Abdullah’a ilk internet arkadaşı; kendini yirmi yaşında bir genç kız olarak tanıtmıştı. Çok da alımlı bir resim koymuştu profiline. Karşısındaki herkes de ona sevda şiirleri yazıyor aşk ilan ediyordu. Neler yoktu ki içlerinde… Delikanlılar, genç kızlar, eş cinseller… Ara-sıra muhafazakâr, kültürlü kişilere de rastlanıyordu hani. Bazıları ne edebiyatlar parçalıyor, ne şiirler yazıyordu. Hem de kaliteli sanat eserleri.

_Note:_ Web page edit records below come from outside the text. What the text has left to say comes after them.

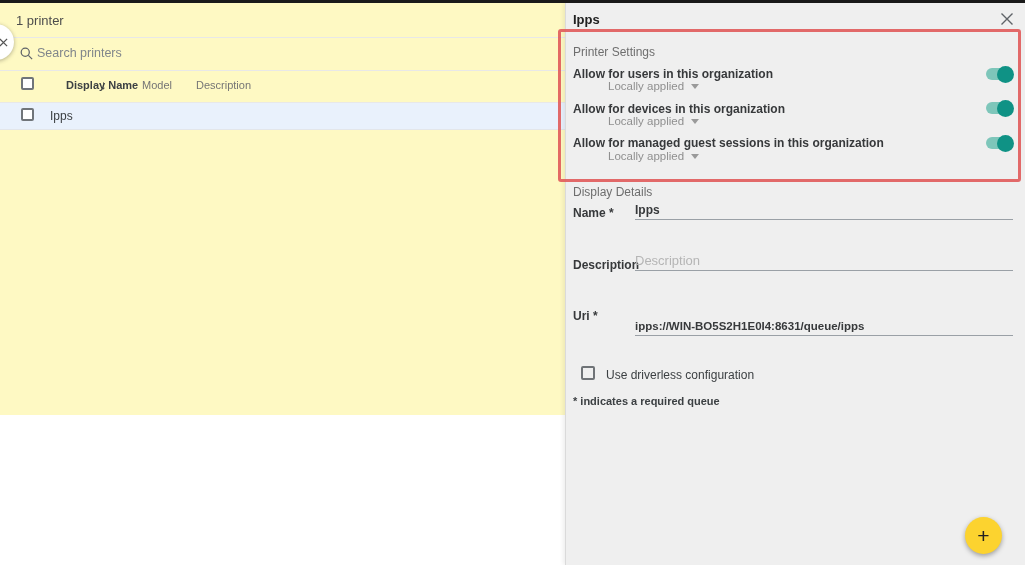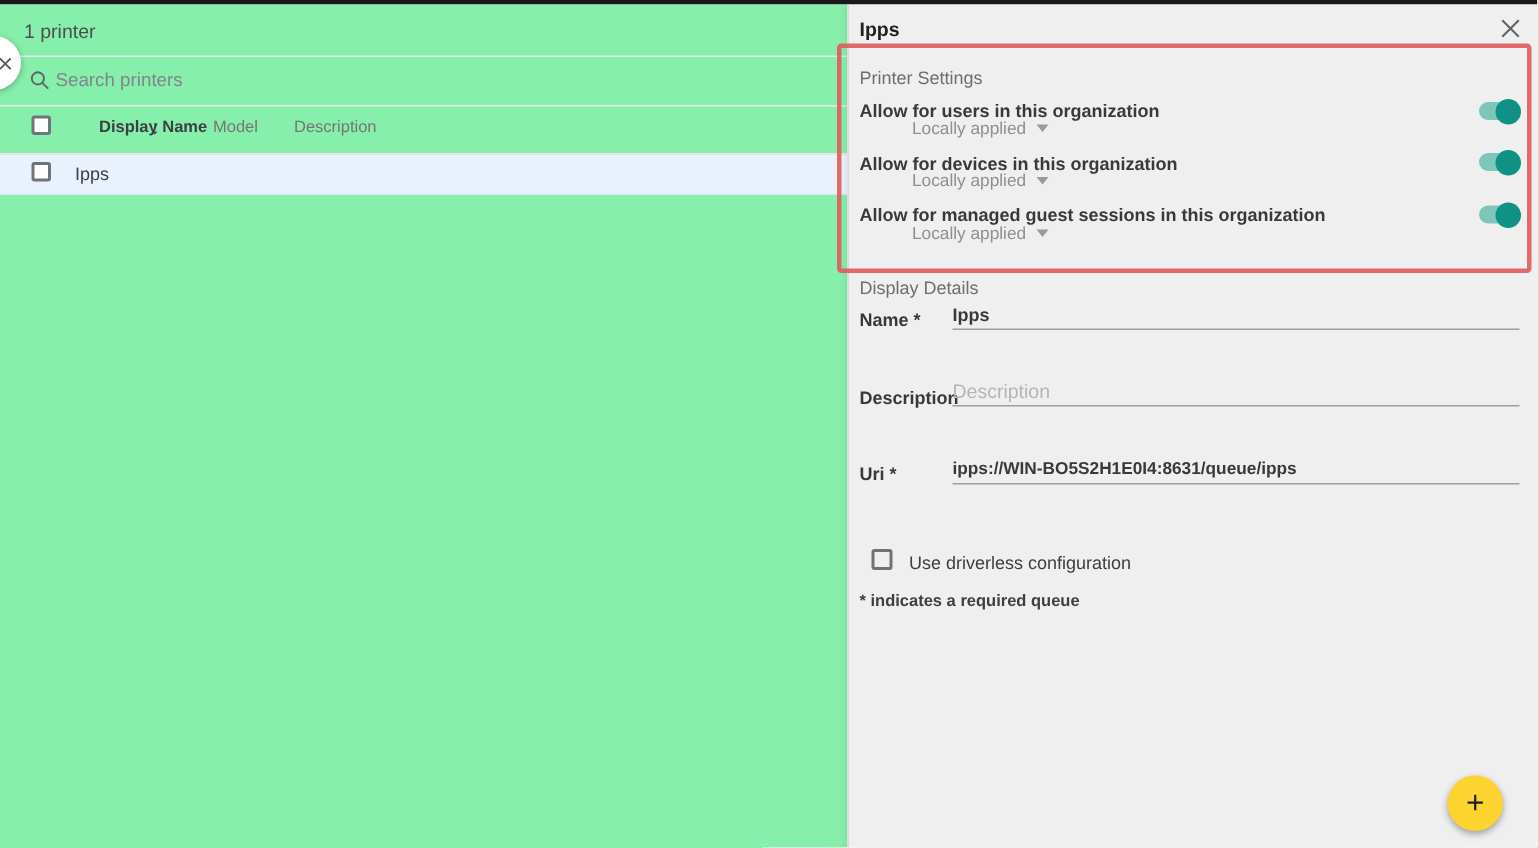"1 printer" .left-panel { background: #86efac -> #fef9c3; height: 562px -> 412px }
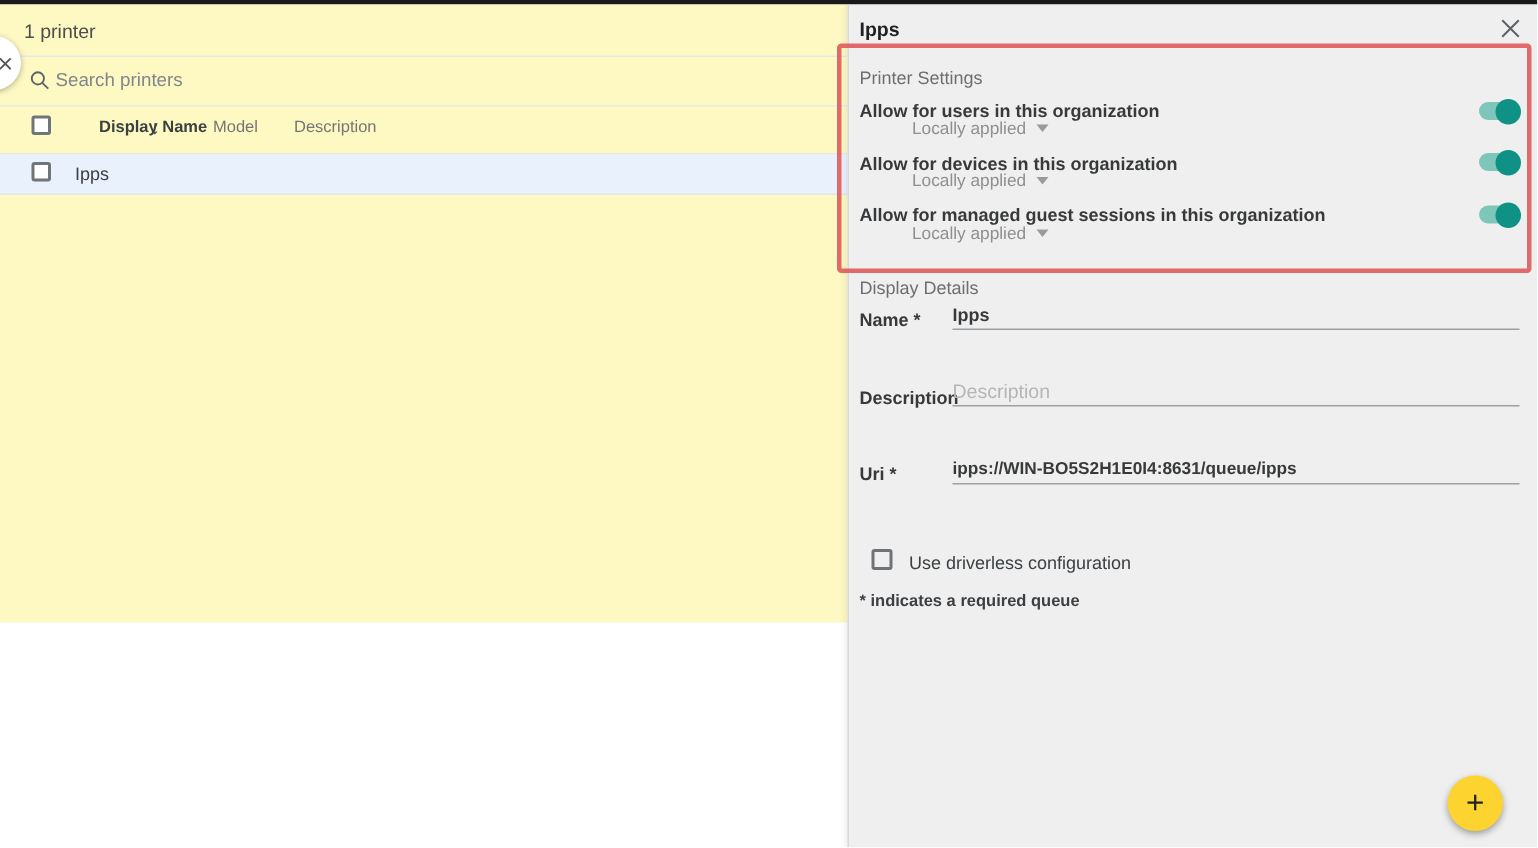"ipps://WIN-BO5S2H1E0I4:8631/queue/ipps" .f-input.uri { margin-top: none -> 13px }
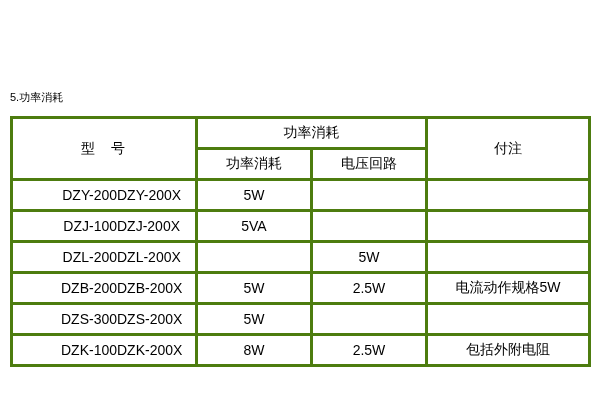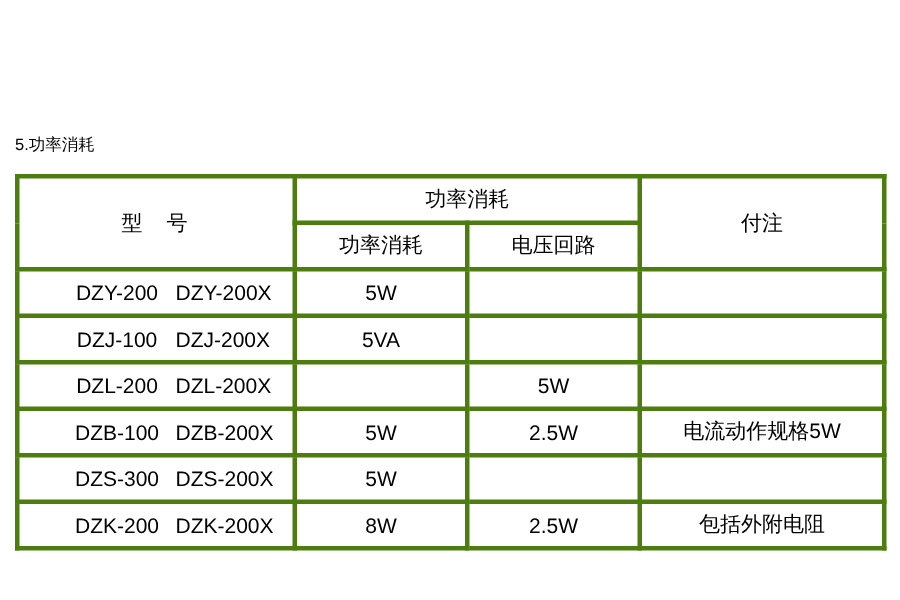"DZY-200" .model-a { text-align: center -> right }
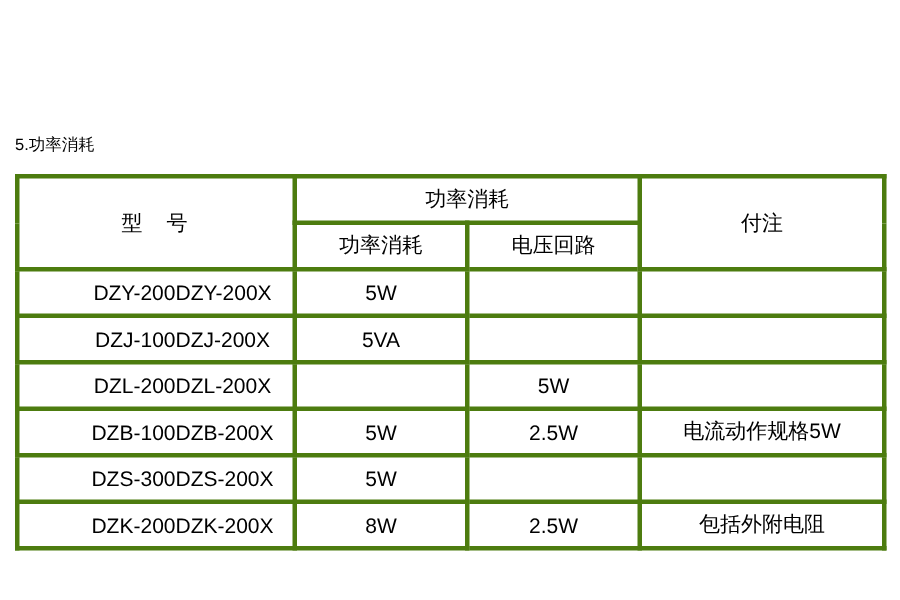"DZB-100" span.model-a { text: DZB-100 -> DZB-200 }
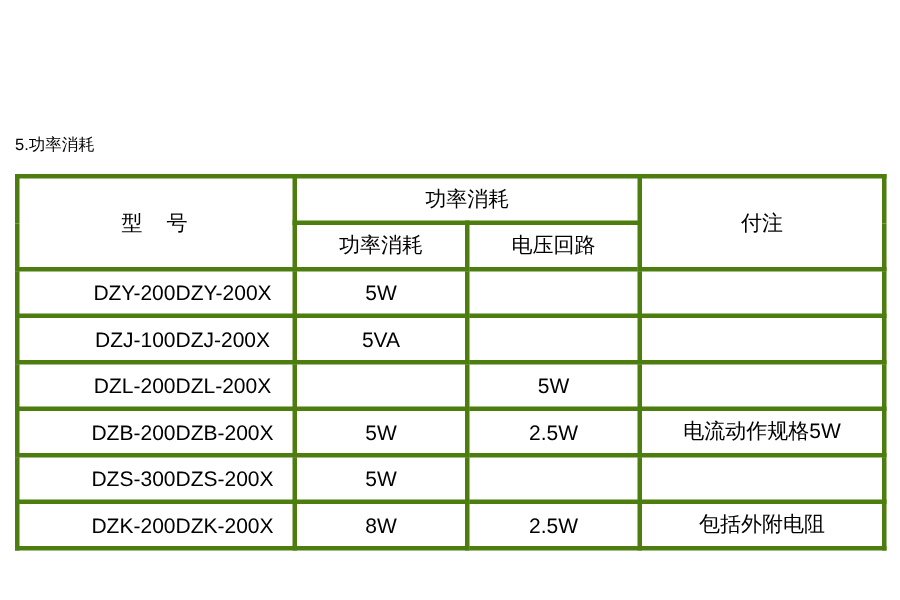"DZK-200" span.model-a { text: DZK-200 -> DZK-100 }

Evliliği, şiir yazmasını da alıp götürmüştü ondan. Oysa ne hissî ve ne de güzel yazardı. Herkes severek okur; “bunları zayi etme, kitap hâline getir” diyenler de çoktu. Sanatçı yapılıydı, bu dünyaya yabancı sayılmazdı. Gece boyu ezberinde kalanları hatırlamaya çalıştı. Yeri geldi sessizce okudu zifirî karanlığa. Önce aşk şiirlerini mırıldadı, sonra ayrılık… Şuuraltından sökülüp gelenler; doyumsuz hatıralarını depreştirmiş olmalı ki buruk bir acı duydu. Kendine gülücükler dağıtan ekrandaki resme baktı, içi ısınıverdi birden. Yanında olsaydı neler demezdi ki kulağına? En sevdiği aşk şiirlerini fısıldayıp saatlerce ona “seni çok seviyorum” deyip sevdiğini söylerdi mesela… İlk aşk ifadesine; “sapık mısın ne?” yazan cümleyi görünce toparlandı, kendine geldi. Ne şiir kaldı, ne yeniden sevda… Hepsi bir anda uçup gitti. Hırsından bir paket sigara alıp çıktı odadan. Şiiri, aşkı, sevgiyi ve hayat arkadaşını, oğlunu zifirî karanlık geceye bıraktı, kendisi de sanki bir duman oldu, savruldu bir daha ötelere…

Ne desen yerindedir,

Bütün suçlar bendedir,

Dünya dolu yâr olsa,

Benim gönlüm sendedir!

***

Ertesi akşam yalnız başına internette sörf yaparken biraz ürkekti. Yeni bir nick bulması zor olmadı. Karşısındakinin tavrına göre gençleştirdi ifadelerini. Cinsiyetini değiştirmedi. Yine his dolu kıtalar, ağdalı, süslü cümleler yazdı tıpkı eskisi gibi. Sevenleri de oldu, adam sen de diyenler de… Bazılarını da o beğenmedi.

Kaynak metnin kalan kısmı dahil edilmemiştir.